Face à un parterre de promoteurs immobiliers et de partenaires, le président de la CNPC-CI a dressé un diagnostic sans détour. « L’indicateur le plus visible du déséquilibre du marché immobilier reste la hausse continue des loyers à Abidjan. Cette situation est le reflet d’un gap structurel entre l’offre et la demande », a-t-il déclaré.
Le PDG de Hopes Holding a pointé plusieurs causes : croissance urbaine rapide et peu encadrée, prédominance de l’autoconstruction, coûts élevés du foncier, dépendance aux matériaux importés et financement bancaire onéreux. Pour lui, il faut sortir de « l’hypocrisie » et bâtir un système pérenne où chaque acteur joue son rôle.

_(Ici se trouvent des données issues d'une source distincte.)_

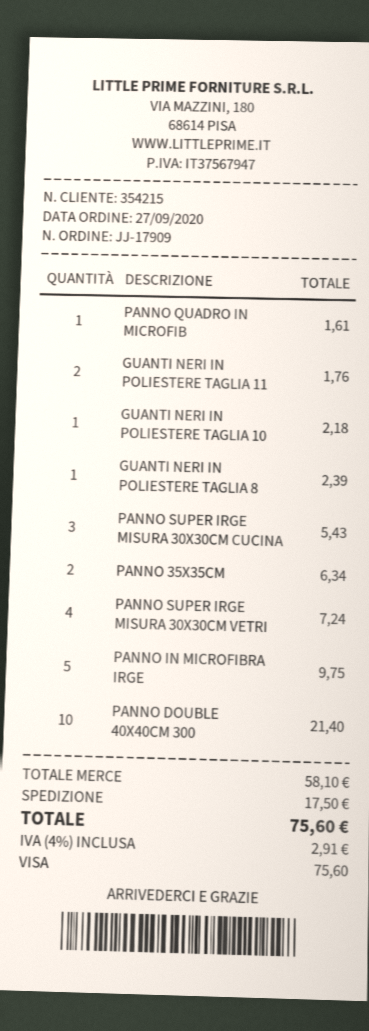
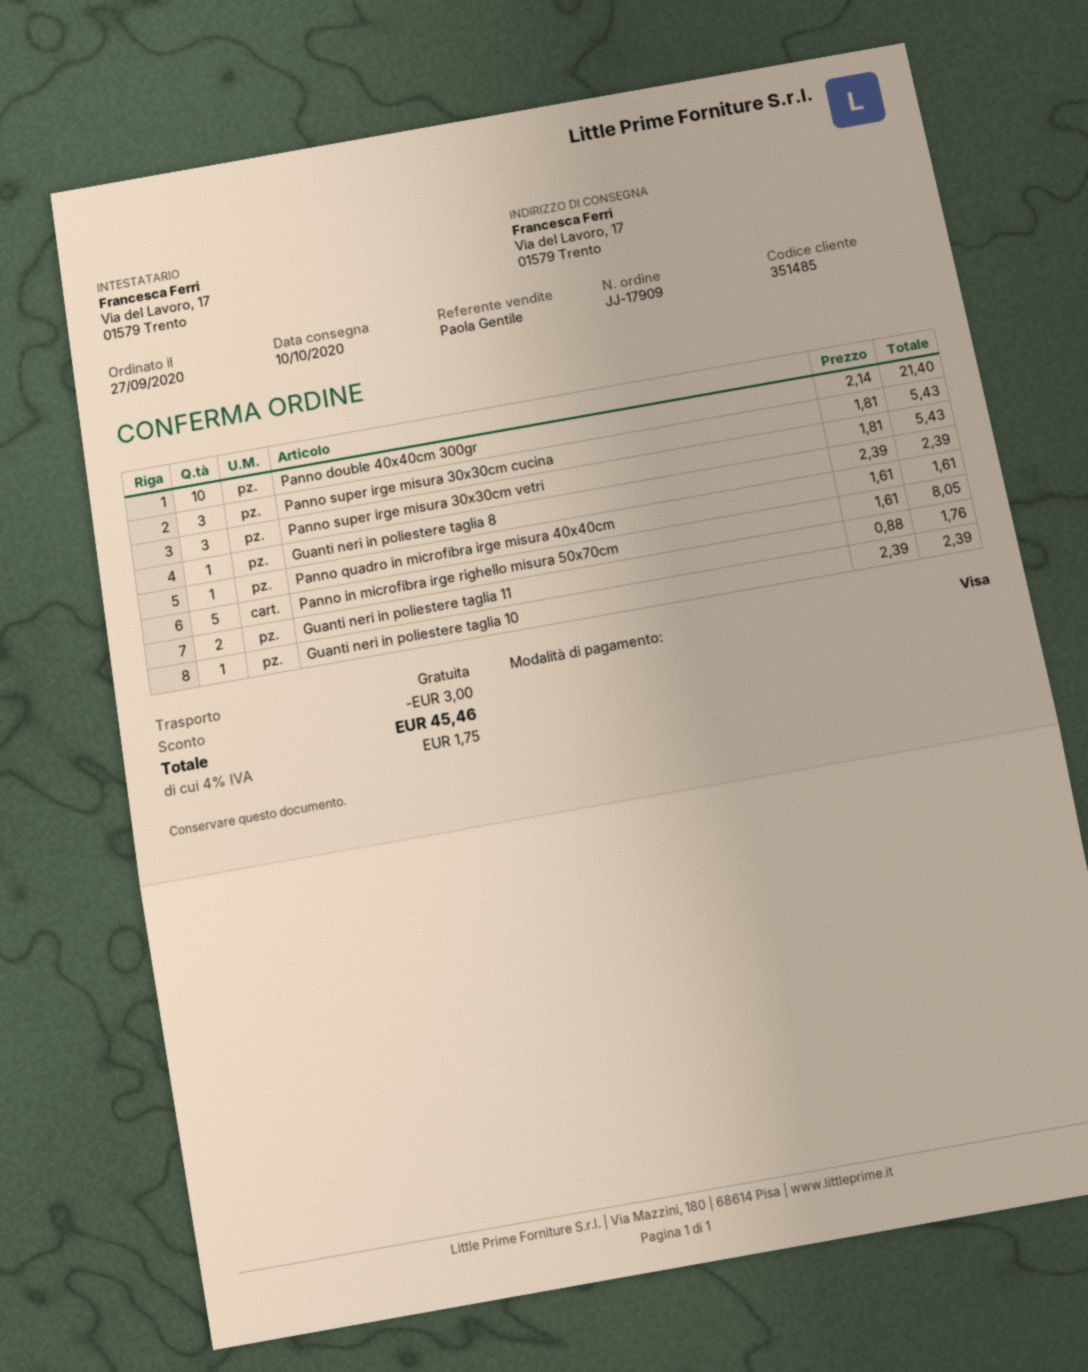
customer number: 354215 -> 351485
GUANTI NERI IN POLIESTERE TAGLIA 10: 1 for 2.18 -> 1 for 2.39
PANNO 35X35CM: 2 for 6.34 -> none
PANNO SUPER IRGE MISURA 30X30CM VETRI: 4 for 7.24 -> 3 for 5.43
PANNO IN MICROFIBRA IRGE: 5 for 9.75 -> 5 for 8.05
discount: none -> 3.00
shipping: 17.50 -> 0.00
tax: 4% = 2.91 -> 4% = 1.75
total: 75.60 -> 45.46

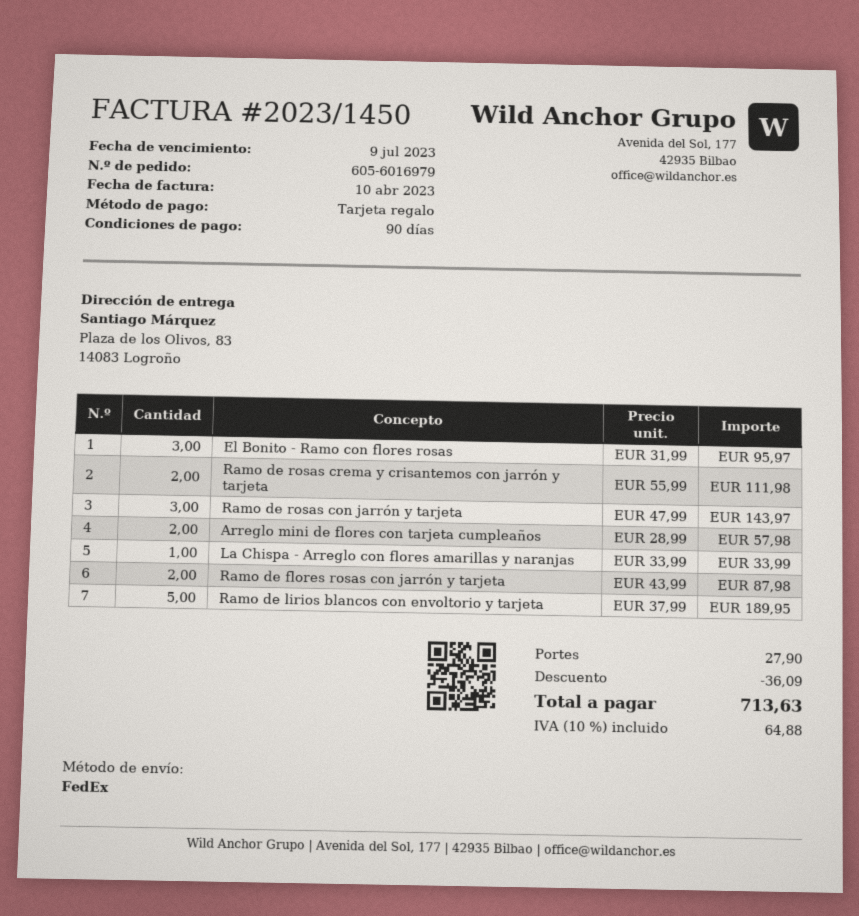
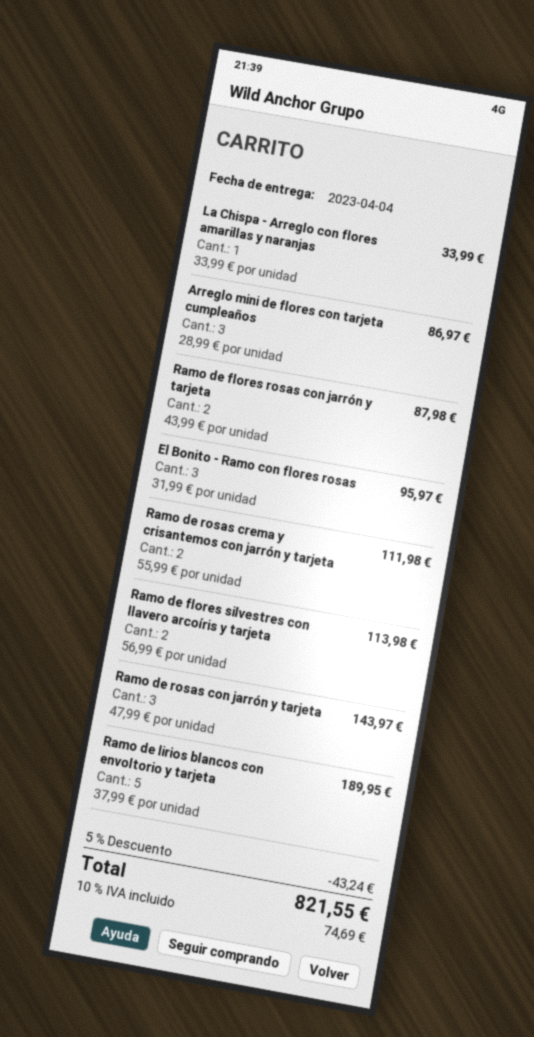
Arreglo mini de flores con tarjeta cumpleaños: 2 x 28.99 = 57.98 -> 3 x 28.99 = 86.97
Ramo de flores silvestres con llavero arcoíris y tarjeta: none -> 2 x 56.99 = 113.98
discount: 36.09 -> 43.24
shipping: 27.90 -> none
tax: 10% = 64.88 -> 10% = 74.69
total: 713.63 -> 821.55

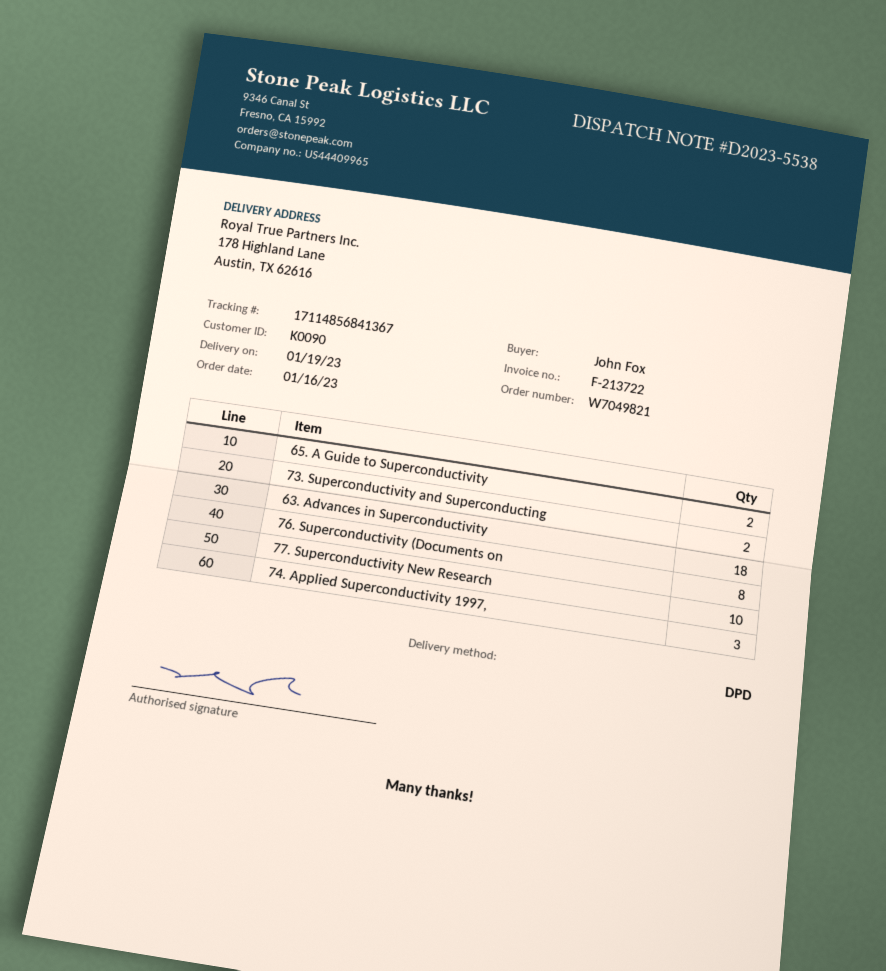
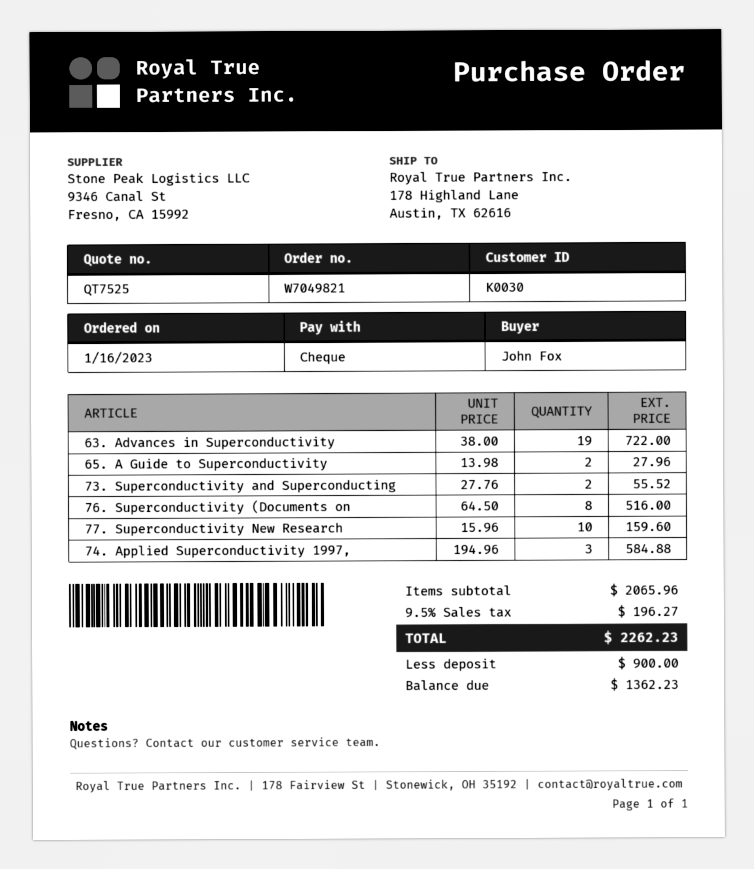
customer number: K0090 -> K0030
63. Advances in Superconductivity: 18 -> 19

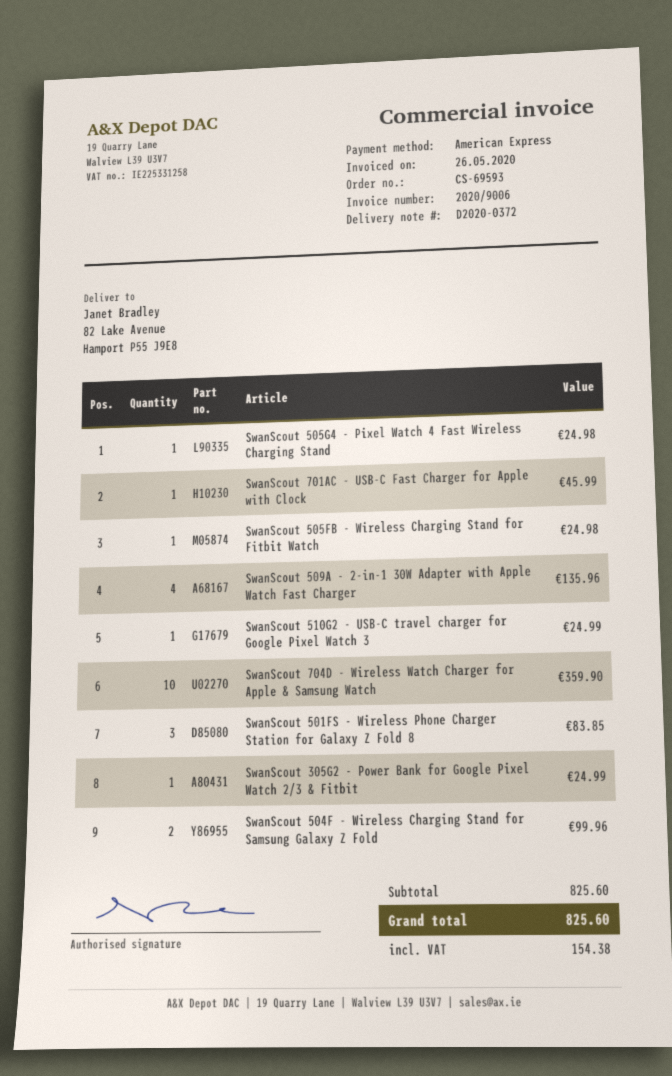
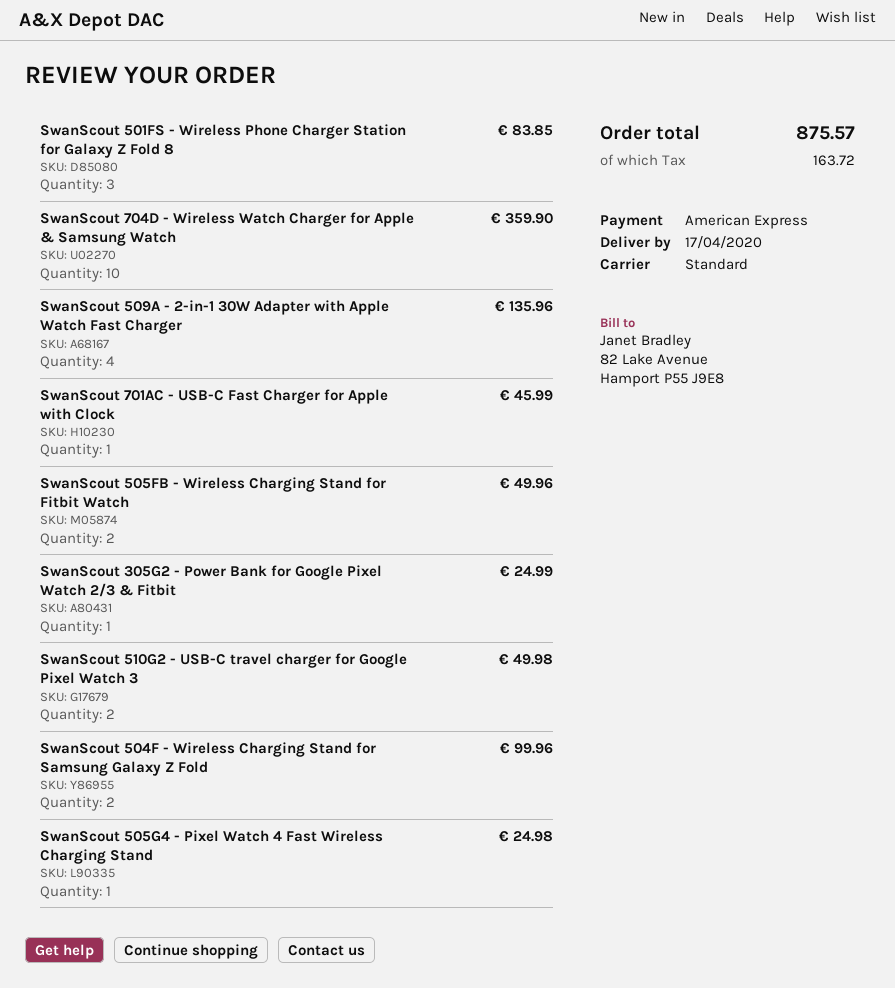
SwanScout 505FB - Wireless Charging Stand for Fitbit Watch: 1 for 24.98 -> 2 for 49.96
SwanScout 510G2 - USB-C travel charger for Google Pixel Watch 3: 1 for 24.99 -> 2 for 49.98
tax: 154.38 -> 163.72
total: 825.60 -> 875.57

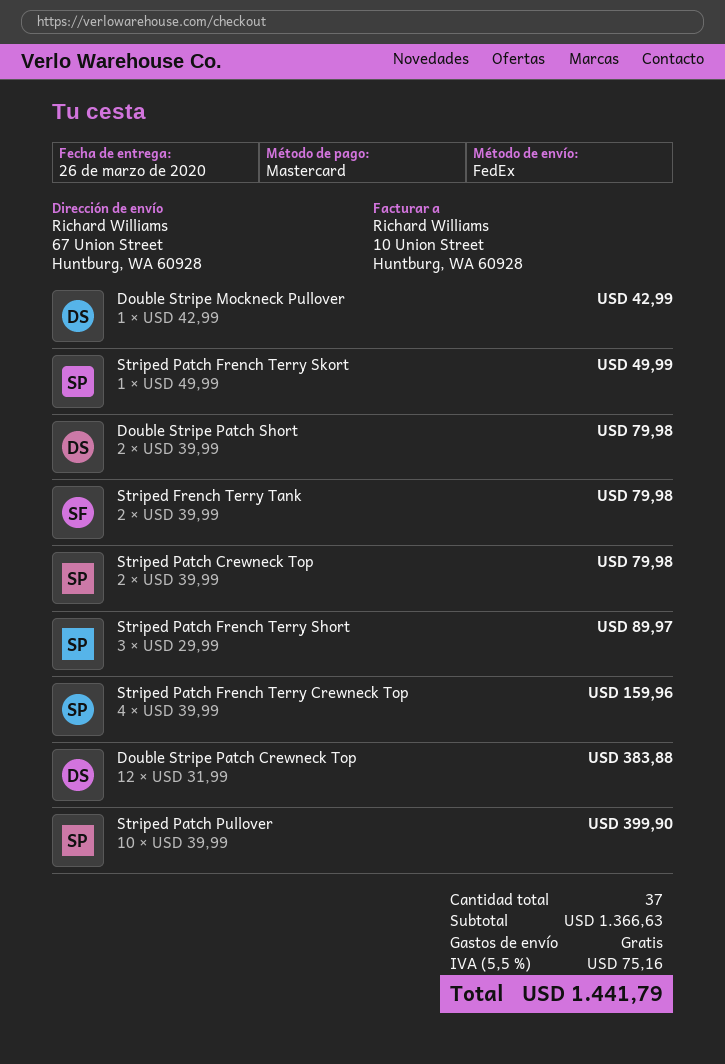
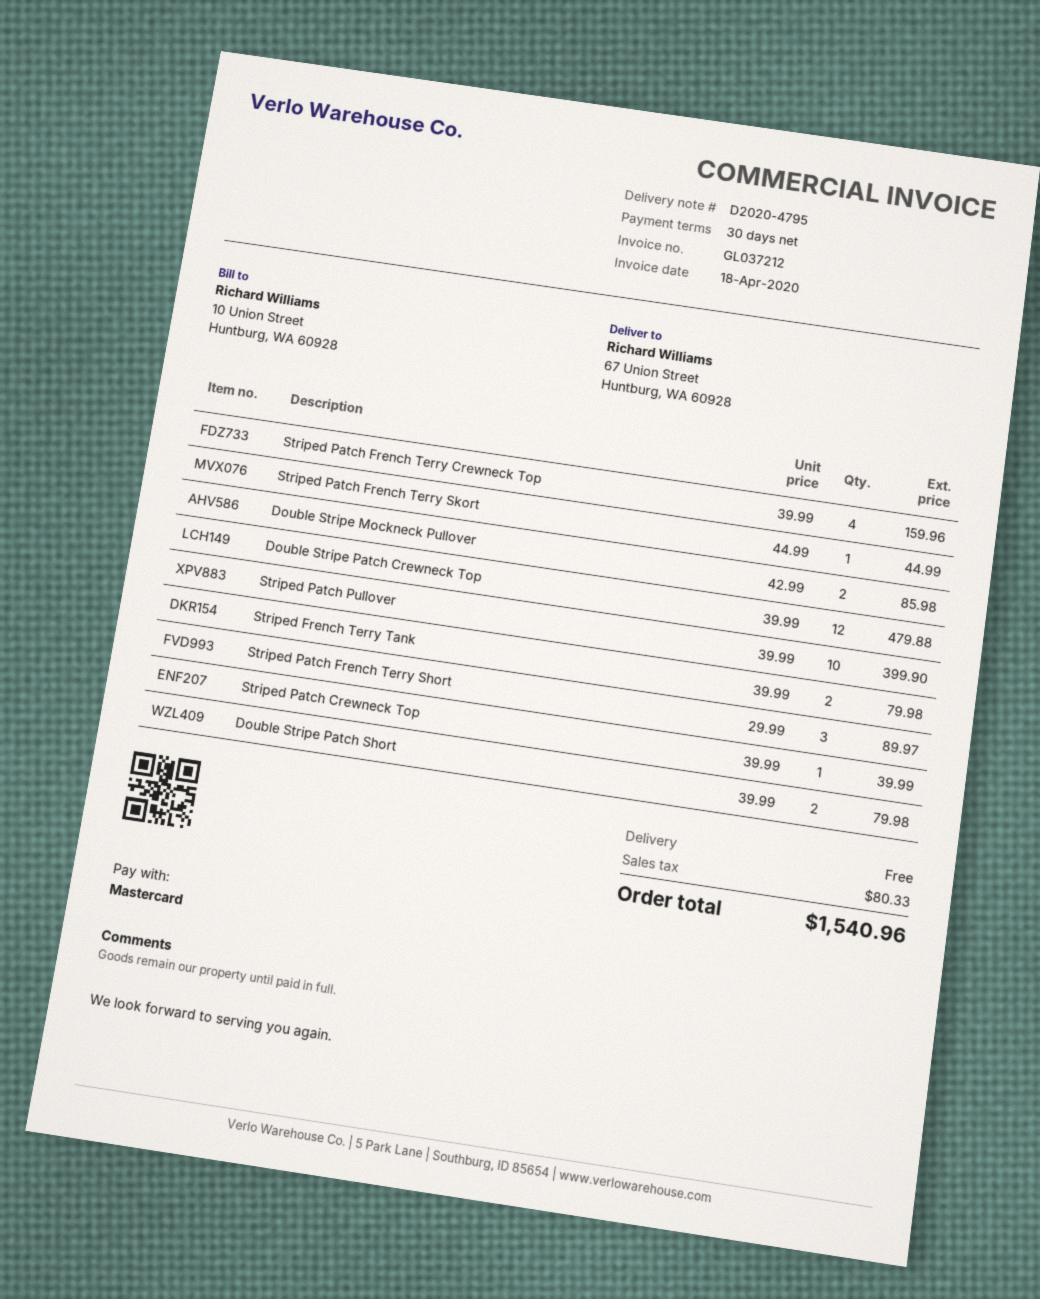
Double Stripe Mockneck Pullover: 1 x 42.99 = 42.99 -> 2 x 42.99 = 85.98
Striped Patch French Terry Skort: 1 x 49.99 = 49.99 -> 1 x 44.99 = 44.99
Striped Patch Crewneck Top: 2 x 39.99 = 79.98 -> 1 x 39.99 = 39.99
Double Stripe Patch Crewneck Top: 12 x 31.99 = 383.88 -> 12 x 39.99 = 479.88
tax: 75.16 -> 80.33
total: 1441.79 -> 1540.96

Parmi les solutions proposées, la maîtrise du foncier apparaît comme prioritaire, avec la mise à disposition de zones publiques aménagées à vocation sociale et locative. Siriki Sangaré a également plaidé pour le développement d’une offre locative formelle, notamment dans les segments sociaux et intermédiaires, rompant avec le modèle dominant axé sur l’accession à la propriété.
Il préconise en outre l’amélioration de la bancabilité des projets, la mobilisation de ressources longues et le renforcement des partenariats public-privé. « Tant qu’on ne mettra pas en place un mécanisme pour qu’il y ait plus de logements que de demandes, on ne pourra pas baisser les loyers », a-t-il averti.
La CNPC-CI entend ainsi jouer un rôle moteur pour transformer durablement le marché immobilier ivoirien, au bénéfice des ménages abidjanais.